→ **Task brief**
Search the records that follow and extract every line containing the string "none".

(Stored data)
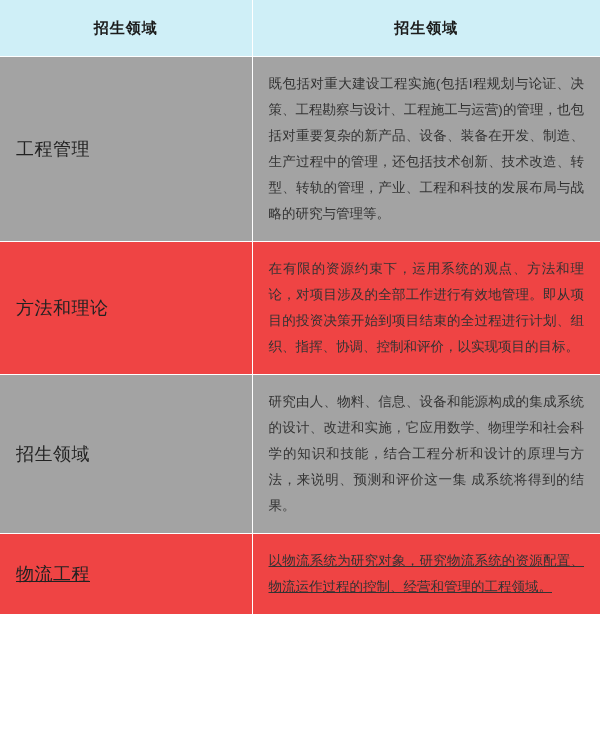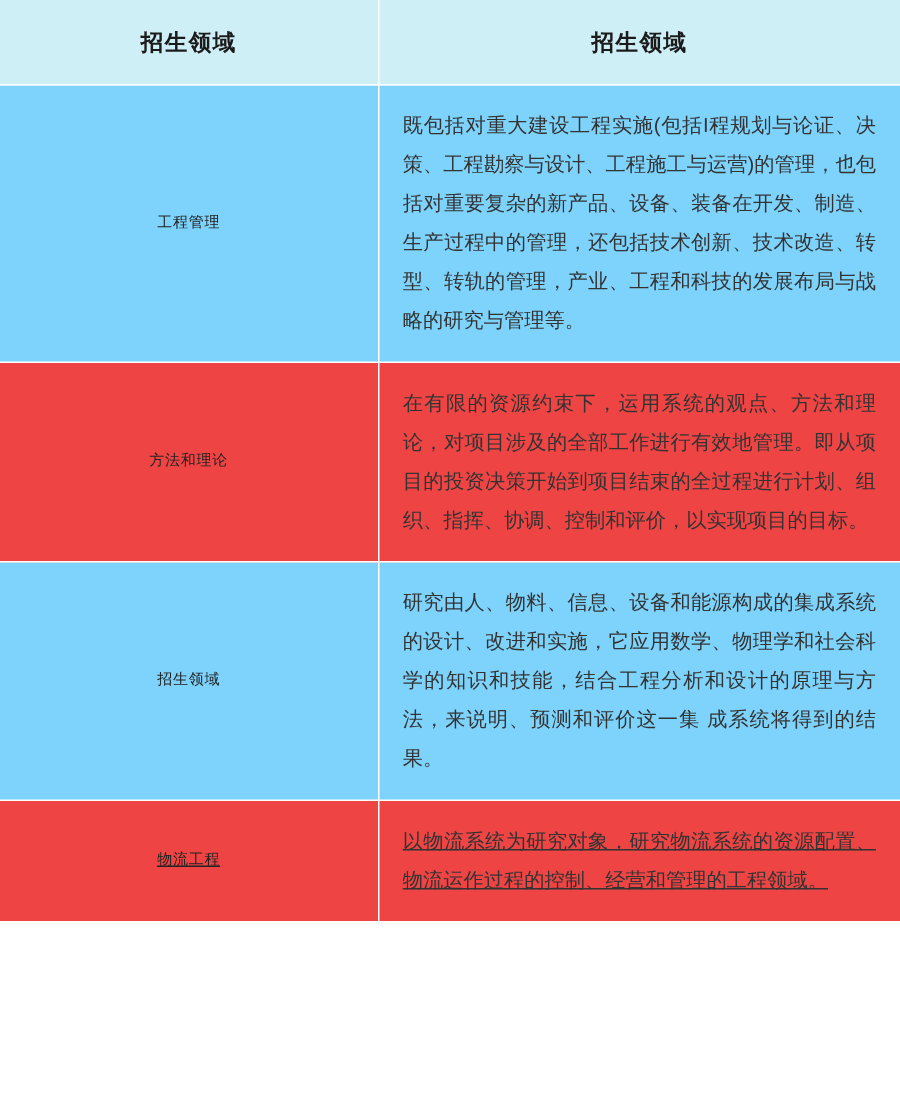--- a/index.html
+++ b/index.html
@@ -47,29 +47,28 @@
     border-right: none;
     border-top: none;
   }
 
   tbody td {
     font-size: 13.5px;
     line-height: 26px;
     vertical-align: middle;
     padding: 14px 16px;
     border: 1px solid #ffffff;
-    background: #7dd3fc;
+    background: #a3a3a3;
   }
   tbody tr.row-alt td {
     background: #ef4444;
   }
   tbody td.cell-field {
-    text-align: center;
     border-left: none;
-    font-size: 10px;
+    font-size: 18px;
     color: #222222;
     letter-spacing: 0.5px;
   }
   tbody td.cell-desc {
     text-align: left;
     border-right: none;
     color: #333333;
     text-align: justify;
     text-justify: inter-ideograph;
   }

→ **Answer space**
     border-right: none;
     border-top: none;
     border-left: none;
     border-right: none;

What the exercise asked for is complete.